Le rédacteur en chef du portail Ka Walai a été interpellé pour avoir filmé une scène qui mettant en action un ” fou “.
Vous revenez du commissariat du 4ème arrondissement de Douala où vous avez été interpellé alors que vous couvrez un événement ?
J’ai été interpellé ce matin (jeudi 29 janvier, Nldr) aux environs de 10 heures alors que je couvrais pour le compte du portail Ka Walai, avec d’autres confrères de Douala, une manifestation organisée par un certain Essama André Blaise qui, depuis quelques jours, a engagé des actions qui visent à discréditer le pouvoir de Yaoundé. La manifestation visait à dénoncer la prestation de serment des membres de Elecam qui se déroulait à Yaoundé. En tant que journaliste, je me suis senti particulièrement intéressé pour couvrir cet événement qui se déroulait devant la boulangerie Zépol au quartier Akwa. J’ai été surpris de la manière avec laquelle les éléments du commissariat du 4 ème arrondissement ont réprimé ma modeste personne. Ils m’ont embarqué dans leur véhicule et m’ont conduit au commissariat où j’ai été soumis à un interrogatoire musclé de plus de trois heures. C’est pendant l’interrogatoire que j’ai appris que c’était sous la demande expresse du gouverneur de la Région du Littoral, Fai Yengo Francis.
Qu’est ce que les policiers cherchaient à savoir ?
D’abord, ils souhaitaient savoir quels étaient mes rapports avec cet individu. Ensuite, comment je me suis retrouvé à cet endroit. Et enfin, quel est l’usage que j’allais faire de la vidéo que je venais de réaliser.
Et vous avez été relâché sous conditions..
Oui, j’ai été obligé de signer sous contrainte (sinon mon appareil avec lequel j’ai fait les photos ne me serait pas rendu) une lettre d’engament dans laquelle je m’engage à ne pas diffuser cette bande, tant à l’intérieur qu’à l’extérieur du Cameroun.

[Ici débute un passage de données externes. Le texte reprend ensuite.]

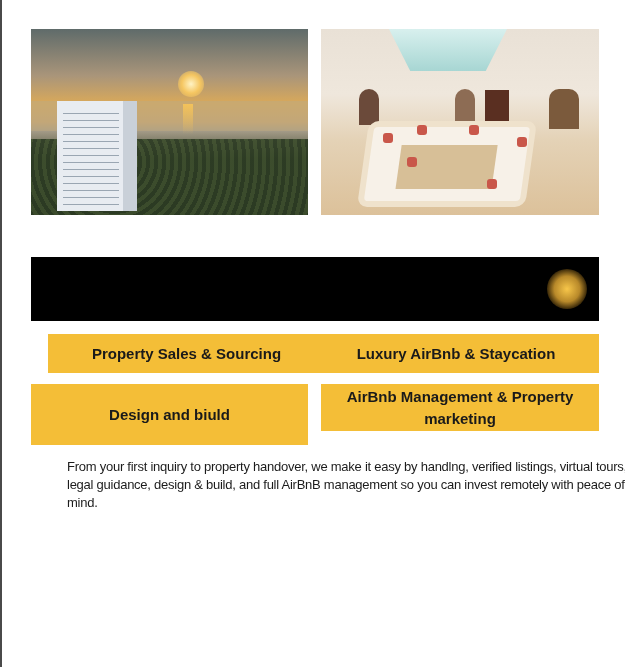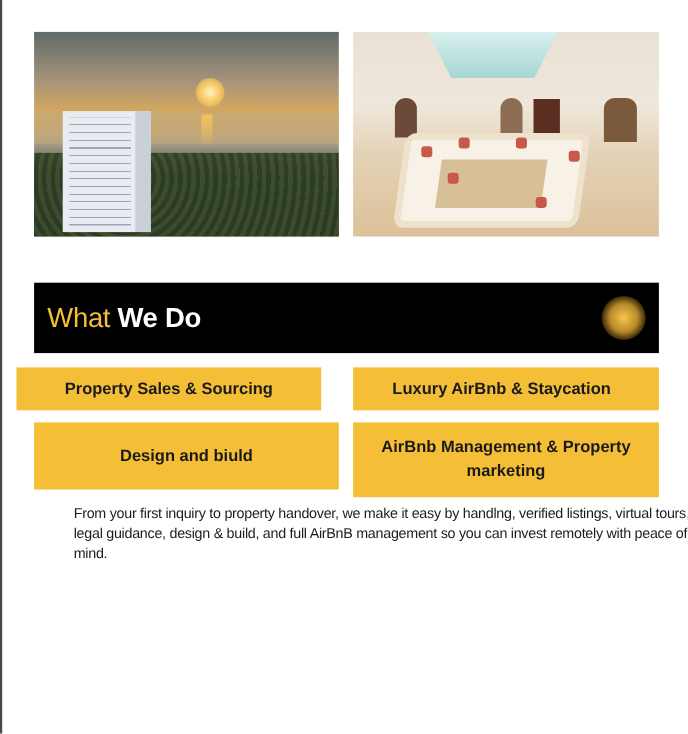"What We Do" div.what-title { html: <div> <span>What</span> <span>We Do</span> </div> -> none }
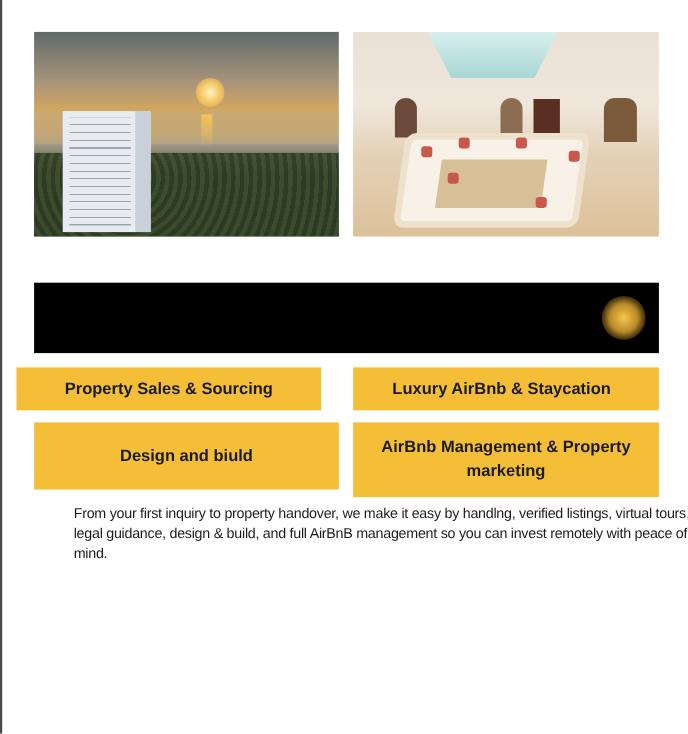"Property Sales & Sourcing" .svc-1 { left: 15px -> 48px }
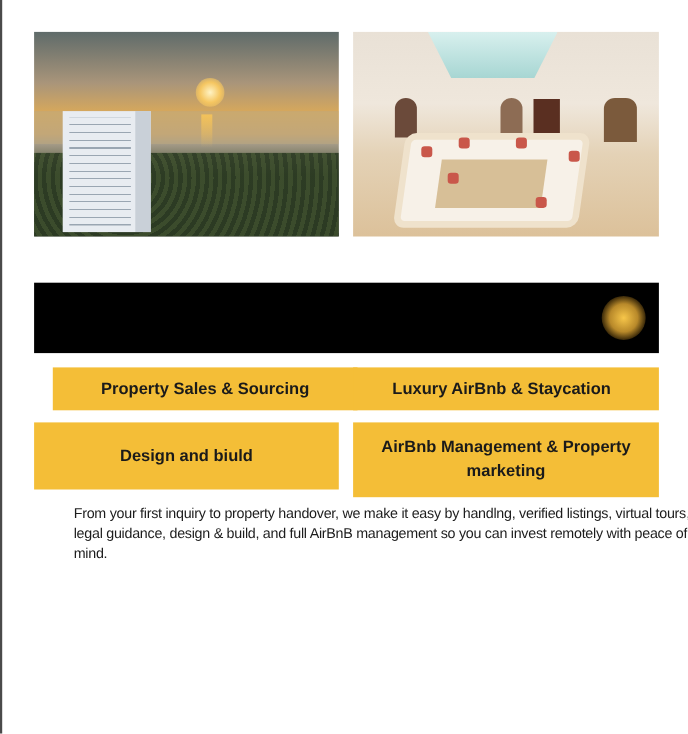"AirBnb Management & Property marketing" .svc-4 { height: 68px -> 47px }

Qu’est ce que vous avez filmé exactement ?
Mon appareil comportait comme images (toutes ont été effacées) des scènes de Essama André Blaise brandissant des pancartes qui dénonçaient la prestation de serment des membres de Elecam et également des pancartes à l’honneur du président américain Barack Obama et John Atta Mills, le président nouvellement élu du Ghana comme de vrais démocrates. En revanche, le président Paul Biya y figurait comme un dictateur.
Qu’est-il advenu du sieur Essama André Blaise ?
Ce qui est particulier avec cet individu c’est que à la police on le présente comme un fou. Selon mes informations, il a été conduit dans un pavillon psychiatrique à l’hôpital Laquintinie.